Die Kritik kommt nicht nur aus der Gesellschaft, auch die Gewerkschaft Ver.di äußert sich kritisch zum Stellenabbau bei H&M.

Was können Betroffene tun?

Ein solches Freiwilligenprogramm wie von H&M ist in größeren Unternehmen ein gängiges Mittel, um Stellen abzubauen. Der Vorteil aus arbeitsrechtlicher Sicht ist hier auf Seiten des Unternehmens: Die Aufhebung eines Arbeitsverhältnisses ist einvernehmlich. Gegen eine Kündigung kann hingegen rechtlich vorgegangen werden.

Die Frage ist nun, inwiefern H&M den vom Freiwilligenprogramm betroffenen Mitarbeiter überhaupt rechtswirksam kündigen darf. Sollten sich nicht genügend Freiwillige finden, die dem Aufhebungsvertrag zustimmen, droht H&M mit betriebsbedingten Kündigungen. Nun könnte aber jeder der 800 betroffenen Angestellten vor Gericht eine Kündigungsschutzklage einreichen. Dann wäre das Unternehmen in der Pflicht, den Grund der Kündigung in jedem Einzelfall nachzuweisen. Sowohl Schwerbehinderte wie auch Mitarbeiter in Elternzeit verfügen über einen Sonderkündigungsschutz. Für Langzeiterkrankte gibt es diesen Sonderkündigungsschutz nicht.

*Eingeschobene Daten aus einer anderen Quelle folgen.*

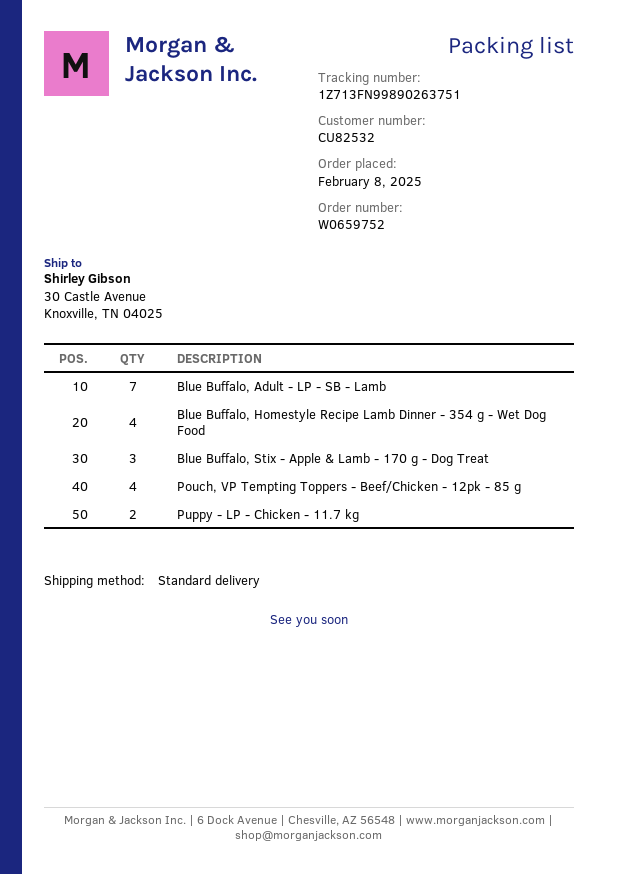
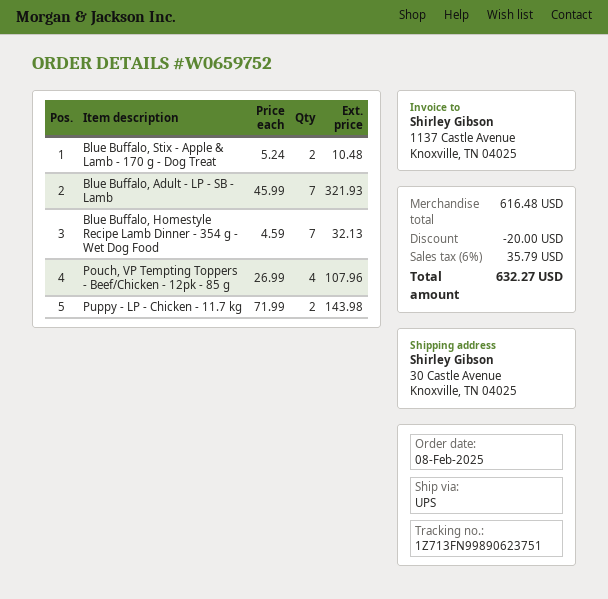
shipping method: standard -> UPS
tracking number: 1Z713FN99890263751 -> 1Z713FN99890623751
Blue Buffalo, Homestyle Recipe Lamb Dinner - 354 g - Wet Dog Food: 4 -> 7
Blue Buffalo, Stix - Apple & Lamb - 170 g - Dog Treat: 3 -> 2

Trotzdem gilt hier der allgemeine Kündigungsschutz und das Unternehmen muss darlegen, warum mit einem weiteren Ausfall des Mitarbeiters zu rechnen ist und warum sich dies negativ auf den Betrieb auswirkt. Ein solcher Rechtsprozess – im Höchstfall 800 davon – ist für das Unternehmen mit einem immensen Aufwand an Kosten und Zeit verbunden. Deshalb ist es fraglich, wie H&M weiter vorgehen wird, wenn das Freiwilligenprogramm nicht wie gewünscht anschlägt. Der Einzelfall entscheidet, ob ein Aufhebungsvertrag empfehlenswert ist oder es ratsam ist, den weiteren Verlauf abzuwarten. Denn es ist nicht zu vergessen: Die Abfindung muss versteuert werden und es gibt eine Sperrzeit für den Bezug von Arbeitslosengeld.